Mais la scale-up ne souhaite pas s’arrêter à cet outil, déployé à partir du mois de mai prochain dans toute la France. « On prépare d’autres outils permettant une certaine continuité du soin. Nous souhaitons mettre le patient et le médecin au cœur de la médecine de demain », lance Jean-Urbain Hubau. Ainsi Doctolib souhaite que les professionnels de santé puissent suivre leurs patients en dehors des consultations, tout en étant capable de préparer le rendez-vous et simplifier les actes administratifs. « Ces outils permettront au patient de donner des informations sur ses symptômes, mais également concernant ses documents administratifs, pour se focaliser uniquement sur le diagnostic et le traitement durant la consultation », précise le Directeur général de Doctolib.

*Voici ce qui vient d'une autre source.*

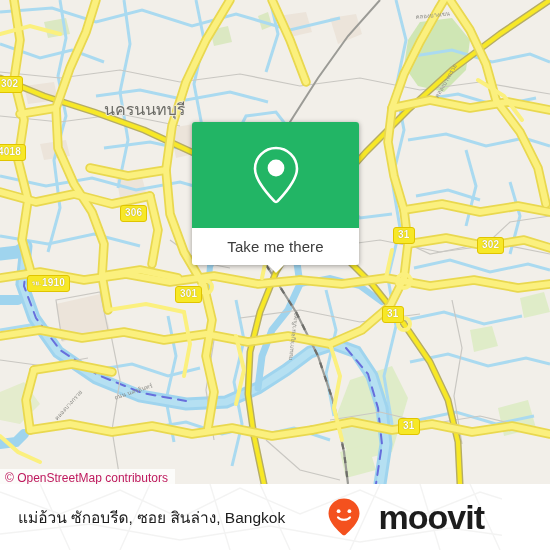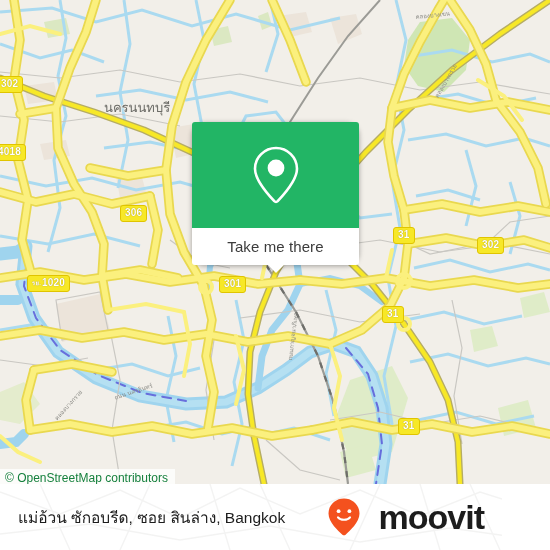"นครนนทบุรี" .place-label { font-size: 13px -> 16px }
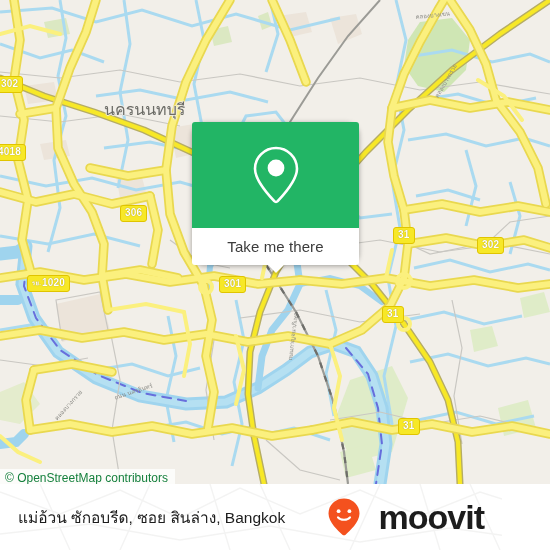"Take me there" #popup { border-radius: 13px -> 3px }
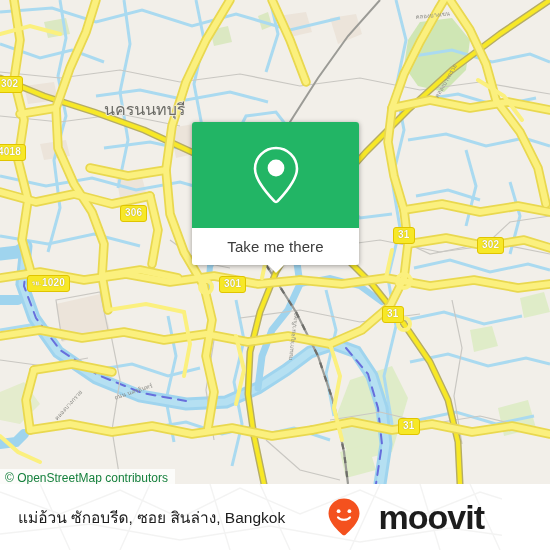"1020" span { text: 1020 -> 1910 }
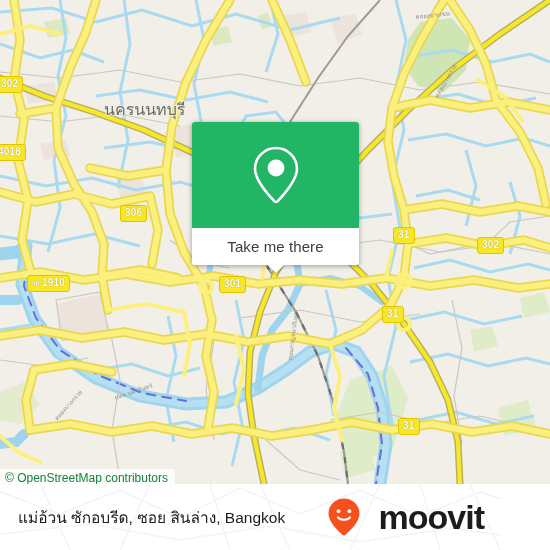"301" div.shield { margin-left: 44px -> none; top: 276px -> 286px }
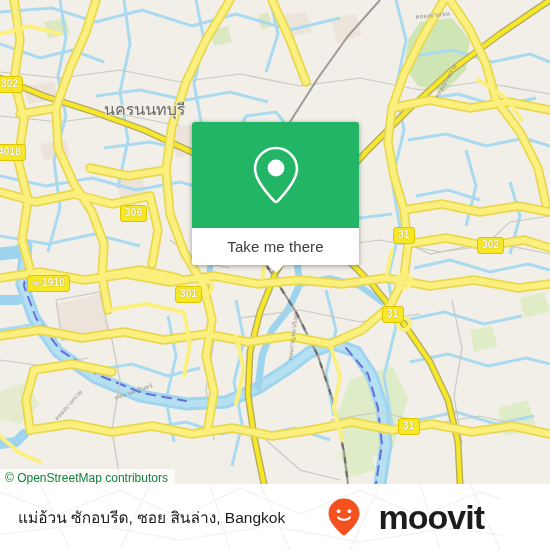"© OpenStreetMap contributors" #osm-attrib { color: #15803d -> #be185d }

« On est un nouvel entrant dans le secteur du logiciel médical avec un réel enjeu que constitue la portabilité des données », indique Camille Veziaga, Directrice des Affaires Publiques de l’entreprise. Selon elle, près de 80% des médecins redoutent ce changement d’outil par peur de perdre des données et par ricochet, de la qualité de soin. Face aux grandes entreprises internationales spécialisées dans l’édition de logiciel médicaux, Doctolib veut s’appuyer sur son implantation dans l’Hexagone. « Nous sommes intégrés à l’écosystème français. Lorsque nous travaillons sur ces sujets, nous sommes en lien avec les autorités et notamment la CNAM (Caisse Nationale de l’Assurance Maladie), afin d’intégrer et préserver le parcours de soin ». Mais pour la scale-up tricolore, le chemin est long pour se faire de la place dans l’édition de logiciels médicaux, puisqu’elle pèse, sur cet axe, moins de 1% du CA des acteurs américains.